# Anyone ever get DIRECTV service through Costco?



## bschellva (Aug 10, 2007)

I just switched to DIRECTV through Costco's web site. I was wondering if anyone else out there had done this, how long did it take you to get you Costco Cash rebate cards? Currently, they are offering a $50 card just for signing up and another $200 if you buy a TV. I know there is a form to fill out for the $200 rebate, but don't see anything about how to get the $50 card. There's been no mention of it or Costco in any of my DIRECTV correspondences, so I was just hoping to hear other's experiences. Thanks!


----------



## bschellva (Aug 10, 2007)

Wow! No one purchased through Costco? That's kind of surprising.


----------



## Clemsole (Sep 8, 2005)

As a new customer you can get a better deal by calling Directv.


----------



## tfmillet (Nov 4, 2008)

I bought through Costco -- it was a better deal than calling Directv directly -- I got lower prices on my two HD-DVR's, and also the $50.00 Costco card offer.

I signed up about 5 weeks ago -- I'm still waiting on my Costco card. The rep told me it would be 6 to 8 weeks. Hopefully that's true.


----------



## inkahauts (Nov 13, 2006)

I have never signed up there.. but have picked up additional equipment there...


----------



## dreamyip (Feb 26, 2006)

Costco actually offer additional 2 years of warrenty services on the receivers. It is a better deal.


----------



## Shades228 (Mar 18, 2008)

dreamyip said:


> Costco actually offer additional 2 years of warrenty services on the receivers. It is a better deal.

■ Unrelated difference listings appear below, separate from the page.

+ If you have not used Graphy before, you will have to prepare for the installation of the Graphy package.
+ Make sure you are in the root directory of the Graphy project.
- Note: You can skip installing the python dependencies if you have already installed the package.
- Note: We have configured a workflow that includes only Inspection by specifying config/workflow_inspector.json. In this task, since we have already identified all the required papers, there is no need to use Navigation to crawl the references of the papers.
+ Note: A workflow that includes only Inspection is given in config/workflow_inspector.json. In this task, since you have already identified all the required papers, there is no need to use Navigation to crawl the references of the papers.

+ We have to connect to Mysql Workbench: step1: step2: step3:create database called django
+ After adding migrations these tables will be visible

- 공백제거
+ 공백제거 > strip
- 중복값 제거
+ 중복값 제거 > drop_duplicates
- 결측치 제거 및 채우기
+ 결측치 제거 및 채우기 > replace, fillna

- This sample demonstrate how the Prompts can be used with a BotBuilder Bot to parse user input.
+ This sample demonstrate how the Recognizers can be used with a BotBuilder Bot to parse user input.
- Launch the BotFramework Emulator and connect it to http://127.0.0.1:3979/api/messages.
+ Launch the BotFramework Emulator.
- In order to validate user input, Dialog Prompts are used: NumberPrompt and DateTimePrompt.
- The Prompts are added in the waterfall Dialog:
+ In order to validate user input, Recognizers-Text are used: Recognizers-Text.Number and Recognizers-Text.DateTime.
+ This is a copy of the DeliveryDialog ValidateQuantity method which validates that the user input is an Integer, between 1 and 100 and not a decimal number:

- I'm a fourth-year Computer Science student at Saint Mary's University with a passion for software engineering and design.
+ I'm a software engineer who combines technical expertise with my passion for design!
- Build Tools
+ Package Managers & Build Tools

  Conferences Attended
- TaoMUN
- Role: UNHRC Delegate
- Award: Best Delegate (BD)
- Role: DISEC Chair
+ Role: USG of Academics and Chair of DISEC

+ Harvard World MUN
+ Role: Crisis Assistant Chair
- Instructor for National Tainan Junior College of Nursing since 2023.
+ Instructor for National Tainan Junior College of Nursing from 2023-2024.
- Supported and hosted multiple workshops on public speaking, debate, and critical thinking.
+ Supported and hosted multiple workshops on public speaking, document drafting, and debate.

What warranty all receivers are leased now so you have a life time warranty on receivers.

However a lot of people do sign up at different retailers because they usually have some form of perk for signing up through them. You can ask the Costco rep about why you should sign up with them rather then call D*. The national offers are the same. The rebates are the same the only difference is a retailer usually has an additional incentive. You might also call BB and CC to see what their deals are as well.


----------



## Grentz (Jan 10, 2007)

Self install pack from a department store about 12yrs ago now, so no, not from Costco for me 



dreamyip said:


> Costco actually offer additional 2 years of warrenty services on the receivers. It is a better deal.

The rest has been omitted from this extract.